I’ve never owned an automatic Jeep, but is this a real problem? The Trans fluid needs to be heated? I’m ignorant to this for sure.

Would letting the Jeep sit and idle like I have to on this CJ 304 do the trick?

You said “ not that you should” so I assume you wouldn’t necessarily. Is this a solution looking for a real problem?
 
I’ve never owned an automatic Jeep, but is this a real problem? The Trans fluid needs to be heated? I’m ignorant to this for sure.

Would letting the Jeep sit and idle like I have to on this CJ 304 do the trick?

You said “ not that you should” so I assume you wouldn’t necessarily. Is this a solution looking for a real problem?

That means I know they exist, I know why they are used and if you are contemplating elimination of the radiator aspect, that may be a way to solve the issue in a cold region.

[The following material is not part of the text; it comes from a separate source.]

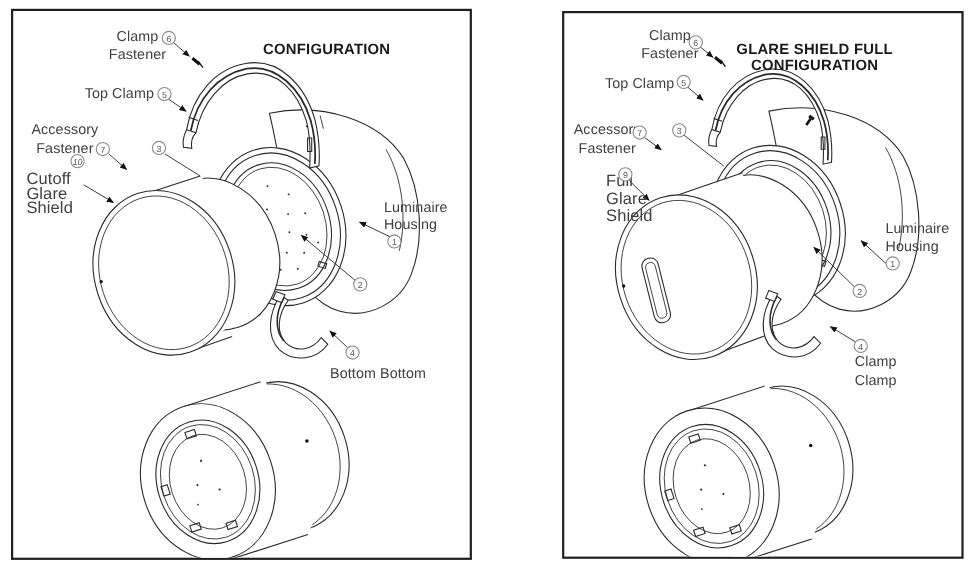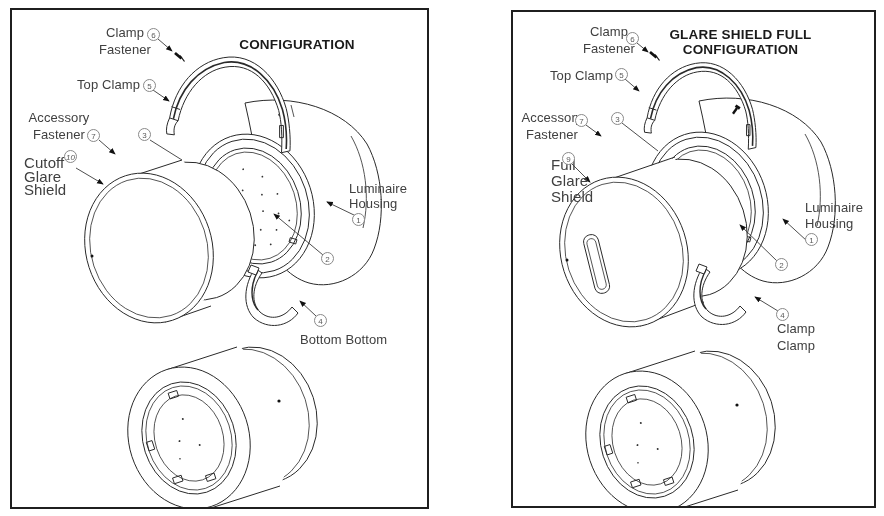"GLARE SHIELD FULL" div.title { top: 15px -> 25px }
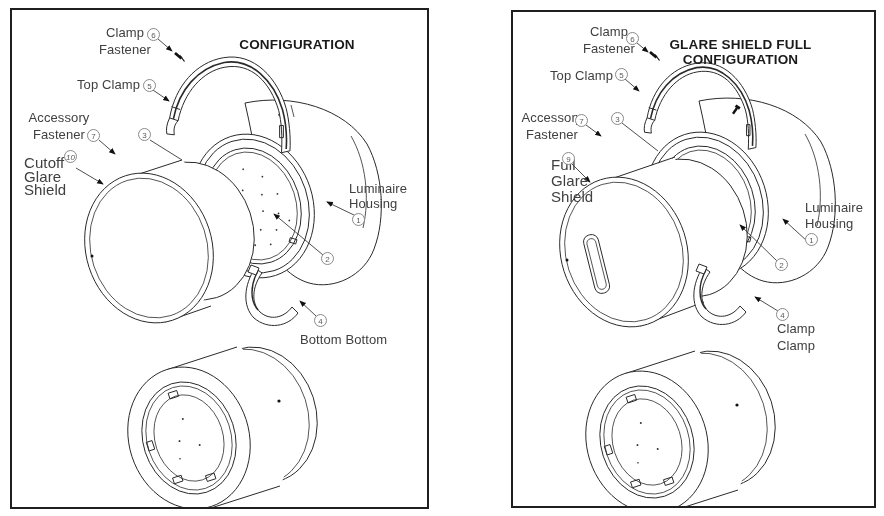"10" div.callout { top: 140px -> 130px }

It is a real problem where it gets cold.
 
My water pump on my '05 went out, and the radiatorblew it's top as a result. I have since replaced the water pump with one from FlowKooler, the fan clutch with Hayden 2771, the radiator with an aftermarket aluminum model from ExtremeTerrain, as well as the thermostat and hoses. I ran a chemical flush, then flushed with water before replacing with Zerex coolant for Mopar vehicles.
Now the engine overheats constantly, regardless of ambient temperature or traffic. By the time it's warmed up, it's already overheating. The gauge goes past 220 and then keeps moving toward the red zone. I am unable to drive more than a few miles before having to pull over.
The overflow reservoir overflows a bit, but then goes back down when cooling off. I run the heater at full blast, but the air doesn't feel hot. The oil appears normal in color, so I don't think the block is cracked or the head gasket damaged.
Any ideas what might be happening here? I know many are going to say I should have gone with Mopar, and you're right about that. Even so, the TJ should be drivable regardless, even with a slightly higher engine temp. I am in the PNW, and we are seeing temps in the 70-80 degree range. Overheating in this weather must be due to something more than non-OEM parts.